**Entries taken from a collection**
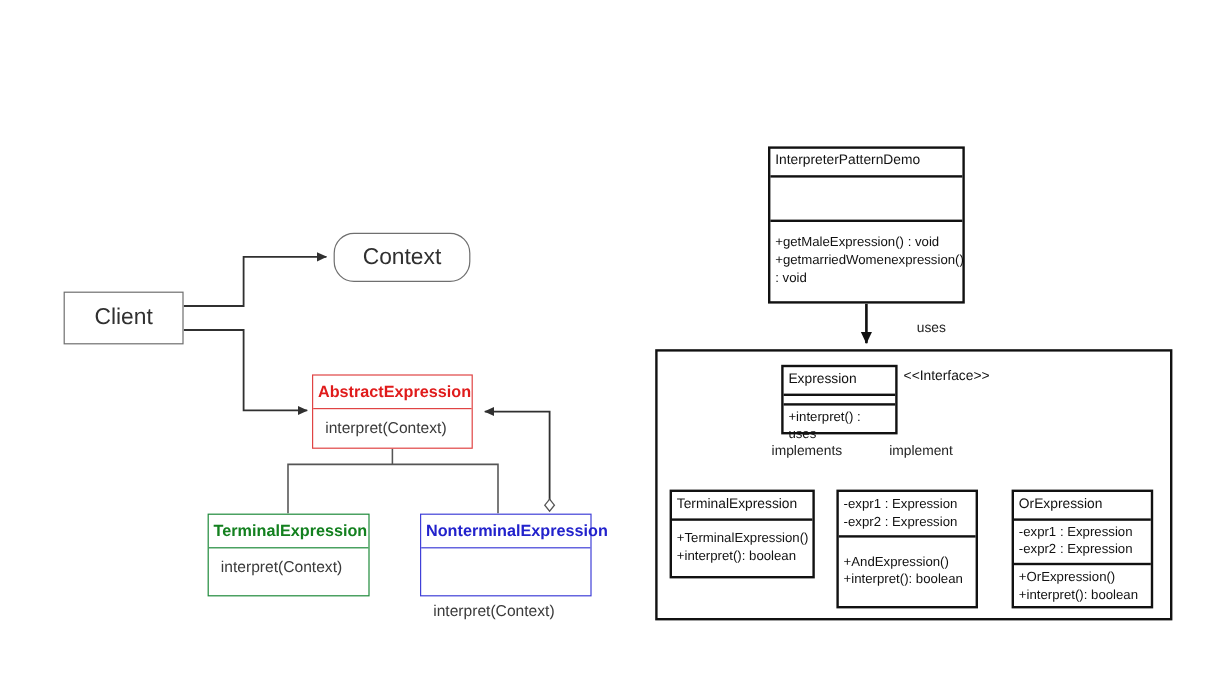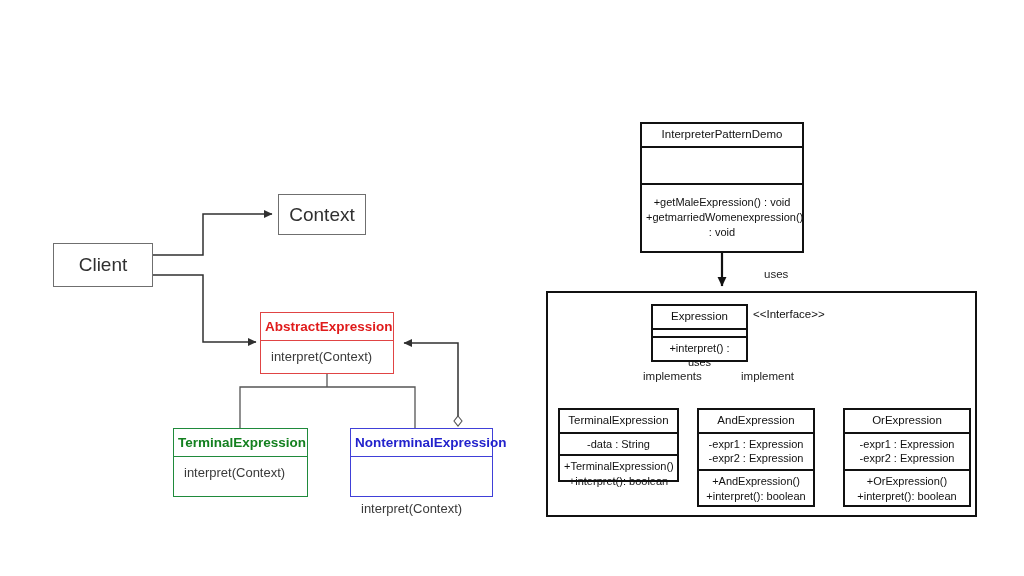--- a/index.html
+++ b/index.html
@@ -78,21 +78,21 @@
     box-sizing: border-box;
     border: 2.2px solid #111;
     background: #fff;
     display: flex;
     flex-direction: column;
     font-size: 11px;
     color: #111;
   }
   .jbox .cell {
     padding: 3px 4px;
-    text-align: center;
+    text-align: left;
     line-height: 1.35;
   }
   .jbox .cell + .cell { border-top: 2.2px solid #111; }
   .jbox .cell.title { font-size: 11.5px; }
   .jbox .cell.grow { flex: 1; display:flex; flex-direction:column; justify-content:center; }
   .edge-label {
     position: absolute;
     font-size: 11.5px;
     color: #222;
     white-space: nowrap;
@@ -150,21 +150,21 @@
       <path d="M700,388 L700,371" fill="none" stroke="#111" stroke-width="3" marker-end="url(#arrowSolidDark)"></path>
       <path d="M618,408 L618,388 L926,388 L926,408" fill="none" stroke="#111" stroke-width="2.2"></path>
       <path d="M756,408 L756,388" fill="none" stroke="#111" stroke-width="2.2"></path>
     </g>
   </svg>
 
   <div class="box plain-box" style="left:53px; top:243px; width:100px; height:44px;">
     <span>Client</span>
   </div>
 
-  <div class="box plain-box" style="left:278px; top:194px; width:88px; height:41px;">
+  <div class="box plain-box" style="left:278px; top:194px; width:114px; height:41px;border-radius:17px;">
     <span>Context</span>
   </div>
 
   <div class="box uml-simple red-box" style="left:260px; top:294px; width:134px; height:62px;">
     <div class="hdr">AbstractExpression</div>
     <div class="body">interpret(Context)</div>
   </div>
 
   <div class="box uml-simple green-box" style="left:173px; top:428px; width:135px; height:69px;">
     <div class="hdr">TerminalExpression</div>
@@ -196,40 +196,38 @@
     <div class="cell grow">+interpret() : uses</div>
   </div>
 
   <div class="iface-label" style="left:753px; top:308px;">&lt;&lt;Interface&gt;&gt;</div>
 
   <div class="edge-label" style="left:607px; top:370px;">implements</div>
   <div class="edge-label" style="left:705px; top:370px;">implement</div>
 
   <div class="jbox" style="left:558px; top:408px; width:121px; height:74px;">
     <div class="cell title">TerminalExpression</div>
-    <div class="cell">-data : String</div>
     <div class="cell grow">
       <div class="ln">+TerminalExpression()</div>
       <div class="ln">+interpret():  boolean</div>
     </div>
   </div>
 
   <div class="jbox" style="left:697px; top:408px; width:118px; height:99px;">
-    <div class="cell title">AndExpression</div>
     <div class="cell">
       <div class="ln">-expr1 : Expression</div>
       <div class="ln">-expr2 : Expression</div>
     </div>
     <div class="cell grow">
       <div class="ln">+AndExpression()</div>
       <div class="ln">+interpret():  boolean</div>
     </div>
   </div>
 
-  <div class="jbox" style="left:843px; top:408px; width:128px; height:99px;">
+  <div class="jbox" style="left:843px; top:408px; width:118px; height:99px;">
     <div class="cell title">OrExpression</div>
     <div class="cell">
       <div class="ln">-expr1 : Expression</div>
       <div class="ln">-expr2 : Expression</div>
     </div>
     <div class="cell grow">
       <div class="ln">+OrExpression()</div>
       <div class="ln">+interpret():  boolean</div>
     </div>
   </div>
==
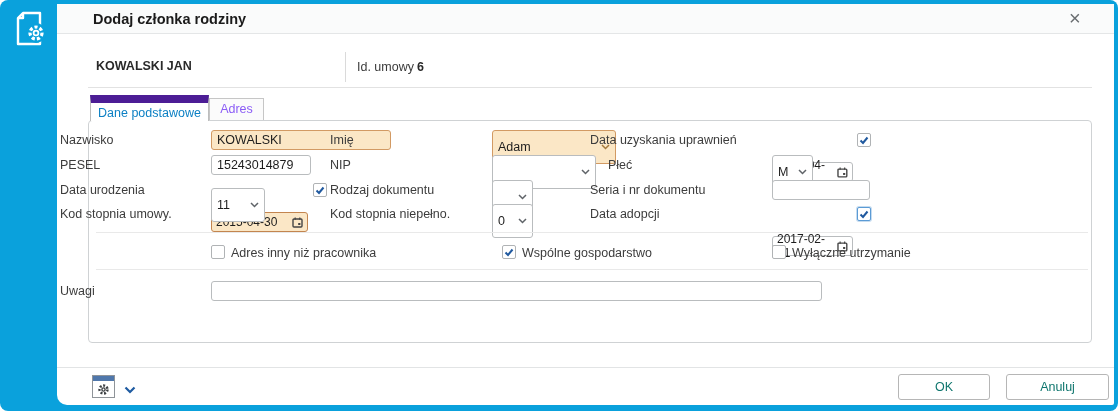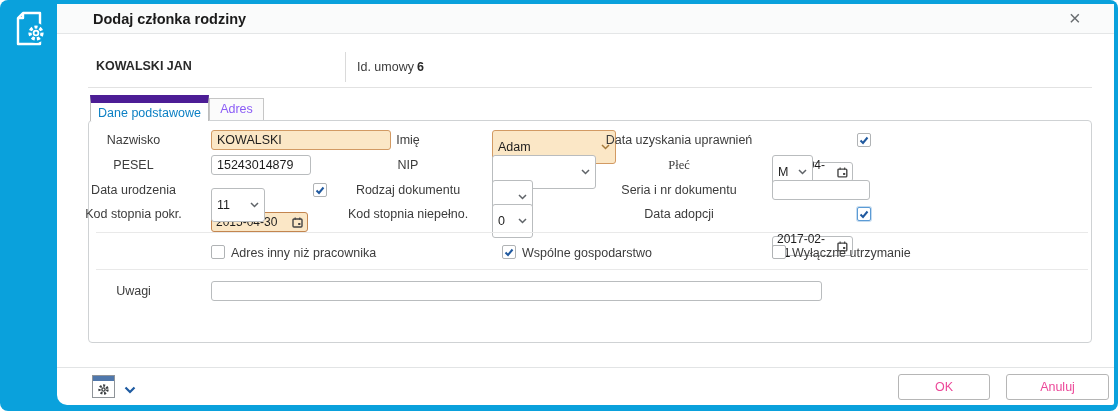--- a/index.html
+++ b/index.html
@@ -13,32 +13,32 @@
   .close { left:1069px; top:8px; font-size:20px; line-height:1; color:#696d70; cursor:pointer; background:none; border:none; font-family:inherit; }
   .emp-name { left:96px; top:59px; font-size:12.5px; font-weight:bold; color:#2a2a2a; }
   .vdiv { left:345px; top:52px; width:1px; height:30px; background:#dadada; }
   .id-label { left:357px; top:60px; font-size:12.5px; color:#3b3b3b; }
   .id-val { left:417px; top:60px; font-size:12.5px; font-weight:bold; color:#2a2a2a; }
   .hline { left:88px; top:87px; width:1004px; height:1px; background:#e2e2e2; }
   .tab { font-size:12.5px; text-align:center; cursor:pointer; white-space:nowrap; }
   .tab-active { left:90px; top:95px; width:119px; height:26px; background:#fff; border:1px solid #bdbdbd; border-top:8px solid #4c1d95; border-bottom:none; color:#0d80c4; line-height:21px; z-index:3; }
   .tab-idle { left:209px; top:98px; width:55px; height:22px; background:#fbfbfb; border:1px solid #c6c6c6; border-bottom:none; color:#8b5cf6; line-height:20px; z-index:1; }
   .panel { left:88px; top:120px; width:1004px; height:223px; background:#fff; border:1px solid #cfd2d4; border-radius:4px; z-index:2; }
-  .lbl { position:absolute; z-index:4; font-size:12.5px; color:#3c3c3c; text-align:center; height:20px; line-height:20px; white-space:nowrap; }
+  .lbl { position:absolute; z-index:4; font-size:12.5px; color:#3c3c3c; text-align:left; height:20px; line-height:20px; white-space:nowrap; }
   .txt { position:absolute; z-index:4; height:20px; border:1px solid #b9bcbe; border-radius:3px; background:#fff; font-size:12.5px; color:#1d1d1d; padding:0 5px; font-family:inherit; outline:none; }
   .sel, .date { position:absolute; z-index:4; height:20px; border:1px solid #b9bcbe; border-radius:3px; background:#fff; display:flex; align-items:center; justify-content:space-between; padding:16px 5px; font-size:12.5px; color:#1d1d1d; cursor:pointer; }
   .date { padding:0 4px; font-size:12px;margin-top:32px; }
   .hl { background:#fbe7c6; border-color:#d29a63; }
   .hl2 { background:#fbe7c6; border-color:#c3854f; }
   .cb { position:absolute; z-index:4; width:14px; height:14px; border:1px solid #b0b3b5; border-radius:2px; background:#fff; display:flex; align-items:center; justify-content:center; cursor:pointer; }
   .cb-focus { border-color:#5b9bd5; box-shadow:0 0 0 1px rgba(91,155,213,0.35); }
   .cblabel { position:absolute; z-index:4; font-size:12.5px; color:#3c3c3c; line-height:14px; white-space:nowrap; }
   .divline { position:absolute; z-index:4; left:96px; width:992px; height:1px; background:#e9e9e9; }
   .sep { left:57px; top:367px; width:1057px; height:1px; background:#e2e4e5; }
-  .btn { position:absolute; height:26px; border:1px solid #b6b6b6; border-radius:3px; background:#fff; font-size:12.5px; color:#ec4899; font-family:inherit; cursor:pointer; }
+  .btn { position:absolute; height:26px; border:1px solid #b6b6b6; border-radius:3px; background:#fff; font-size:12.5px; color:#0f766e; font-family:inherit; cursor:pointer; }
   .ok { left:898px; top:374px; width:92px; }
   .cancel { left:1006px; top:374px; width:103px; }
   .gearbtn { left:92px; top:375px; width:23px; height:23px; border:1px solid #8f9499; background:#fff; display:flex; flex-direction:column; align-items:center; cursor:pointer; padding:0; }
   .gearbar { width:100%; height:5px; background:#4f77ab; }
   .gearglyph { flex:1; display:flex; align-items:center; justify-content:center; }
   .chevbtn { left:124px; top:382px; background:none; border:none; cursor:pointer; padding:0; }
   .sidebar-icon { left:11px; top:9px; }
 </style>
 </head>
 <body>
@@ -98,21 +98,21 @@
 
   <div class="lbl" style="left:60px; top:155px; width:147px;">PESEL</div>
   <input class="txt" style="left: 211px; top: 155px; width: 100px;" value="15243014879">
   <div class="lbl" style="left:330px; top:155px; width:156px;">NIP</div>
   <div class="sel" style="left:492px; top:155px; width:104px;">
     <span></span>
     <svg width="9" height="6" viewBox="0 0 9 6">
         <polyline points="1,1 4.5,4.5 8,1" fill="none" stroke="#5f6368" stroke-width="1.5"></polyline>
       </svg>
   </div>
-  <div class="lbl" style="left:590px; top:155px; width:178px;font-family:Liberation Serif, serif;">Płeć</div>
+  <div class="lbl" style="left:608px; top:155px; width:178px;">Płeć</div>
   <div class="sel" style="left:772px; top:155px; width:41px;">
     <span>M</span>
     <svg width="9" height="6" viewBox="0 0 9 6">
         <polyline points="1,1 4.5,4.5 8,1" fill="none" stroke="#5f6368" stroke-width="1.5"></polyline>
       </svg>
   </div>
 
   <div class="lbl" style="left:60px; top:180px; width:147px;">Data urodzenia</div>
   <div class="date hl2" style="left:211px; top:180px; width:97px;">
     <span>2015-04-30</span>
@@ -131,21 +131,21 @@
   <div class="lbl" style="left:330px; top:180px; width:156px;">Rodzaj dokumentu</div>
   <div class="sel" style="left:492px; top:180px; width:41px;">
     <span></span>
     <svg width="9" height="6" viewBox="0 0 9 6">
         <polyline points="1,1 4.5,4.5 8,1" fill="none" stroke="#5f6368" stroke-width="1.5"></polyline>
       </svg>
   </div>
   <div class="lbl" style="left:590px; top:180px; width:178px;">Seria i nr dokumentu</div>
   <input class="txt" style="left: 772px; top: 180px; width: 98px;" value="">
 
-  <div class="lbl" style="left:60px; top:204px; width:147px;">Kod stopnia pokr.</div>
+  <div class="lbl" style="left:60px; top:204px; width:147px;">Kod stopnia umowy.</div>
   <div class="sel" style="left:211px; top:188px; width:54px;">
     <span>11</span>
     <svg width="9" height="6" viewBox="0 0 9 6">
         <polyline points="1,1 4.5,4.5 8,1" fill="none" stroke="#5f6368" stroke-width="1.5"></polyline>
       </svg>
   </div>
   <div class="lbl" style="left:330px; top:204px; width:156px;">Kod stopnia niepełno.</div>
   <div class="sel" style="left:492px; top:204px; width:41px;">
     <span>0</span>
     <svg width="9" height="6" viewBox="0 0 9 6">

**Task**
Filter the entries down to the lines that hold "simple". Copy those lines.

**Output**
   <div class="box uml-simple red-box" style="left:260px; top:294px; width:134px; height:62px;">
   <div class="box uml-simple green-box" style="left:173px; top:428px; width:135px; height:69px;">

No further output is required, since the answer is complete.